1)    救急救命士標準テキスト編集委員会 編: 改訂第10版 救急救命士標準テキスト. へるす出版, 2020.
2)    消防庁救急企画室長, 厚生労働省医政局指導課長: 救急救命士の心肺機能停止前の重度傷病者に対する静脈路確保及び輸液, 血糖測定並びに低血糖発作症例へのブドウ糖溶液の投与の実施に係るメディカルコントロール体制の充実強化について. 2014. https://www.mhlw.go.jp/seisakunitsuite/bunya/kenkou_iryou/iryou/topics/dl/tp140204-1-04.pdf(最終閲覧日: 2021/3/21)
3)    奈良県公式ホームページ, 奈良県メディカルコントロール協議会. http://www.pref.nara.jp/42195.htm (左記より資料にアクセス可, 最終閲覧: 2021/3/21)
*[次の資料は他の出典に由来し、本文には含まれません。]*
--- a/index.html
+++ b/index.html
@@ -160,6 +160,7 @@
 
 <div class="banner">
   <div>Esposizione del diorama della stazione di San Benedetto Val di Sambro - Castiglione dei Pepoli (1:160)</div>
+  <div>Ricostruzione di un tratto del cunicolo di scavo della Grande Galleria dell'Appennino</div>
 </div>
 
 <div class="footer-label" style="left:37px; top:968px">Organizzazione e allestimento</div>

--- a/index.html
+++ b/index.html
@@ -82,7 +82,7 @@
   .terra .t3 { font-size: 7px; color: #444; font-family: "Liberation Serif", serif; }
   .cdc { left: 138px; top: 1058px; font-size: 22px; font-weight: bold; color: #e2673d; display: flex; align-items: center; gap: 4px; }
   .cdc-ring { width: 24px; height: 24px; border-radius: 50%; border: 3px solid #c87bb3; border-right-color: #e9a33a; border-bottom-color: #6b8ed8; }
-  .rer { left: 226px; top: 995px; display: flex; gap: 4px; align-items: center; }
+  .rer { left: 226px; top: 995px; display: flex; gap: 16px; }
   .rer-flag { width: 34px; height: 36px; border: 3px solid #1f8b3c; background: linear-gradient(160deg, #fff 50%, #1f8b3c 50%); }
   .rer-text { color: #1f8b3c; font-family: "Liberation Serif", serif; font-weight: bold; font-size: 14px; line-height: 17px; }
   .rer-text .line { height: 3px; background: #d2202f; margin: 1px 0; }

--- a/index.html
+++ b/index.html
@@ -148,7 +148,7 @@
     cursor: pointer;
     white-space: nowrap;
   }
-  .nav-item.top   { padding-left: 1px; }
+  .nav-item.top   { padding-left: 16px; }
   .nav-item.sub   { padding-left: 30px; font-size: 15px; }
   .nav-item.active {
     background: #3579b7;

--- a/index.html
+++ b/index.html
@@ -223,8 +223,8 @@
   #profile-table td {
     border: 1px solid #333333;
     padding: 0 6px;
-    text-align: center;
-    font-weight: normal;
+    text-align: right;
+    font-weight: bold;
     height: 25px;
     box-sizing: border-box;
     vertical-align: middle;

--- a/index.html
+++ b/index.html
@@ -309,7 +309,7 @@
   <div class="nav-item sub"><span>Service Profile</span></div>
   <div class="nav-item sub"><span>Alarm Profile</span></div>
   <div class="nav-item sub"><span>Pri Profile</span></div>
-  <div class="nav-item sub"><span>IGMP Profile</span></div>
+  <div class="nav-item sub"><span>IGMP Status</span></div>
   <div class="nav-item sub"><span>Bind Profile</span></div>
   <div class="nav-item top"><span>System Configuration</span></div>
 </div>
4)    徳島県ホームページ, 徳島県メディカルコントロール協議会のプロトコールについて. https://www.pref.tokushima.lg.jp/ippannokata/kenko/iryo/5014717 (左記より資料にアクセス可, 最終閲覧: 2021/3/21)
5)    日本救急医学会メディカルコントロール体制検討委員会, 日本臨床救急医学会メディカル委コントロール検討委員会 監: 救急医療におけるメディカルコントロール. へるす出版, 2017.
6)    倉橋ともみ, 小林洋介, et al. 低血糖患者はもっと潜んでいる ―プロトコルの問題点―. 日臨救急医会誌. 23: 12-8. 2020.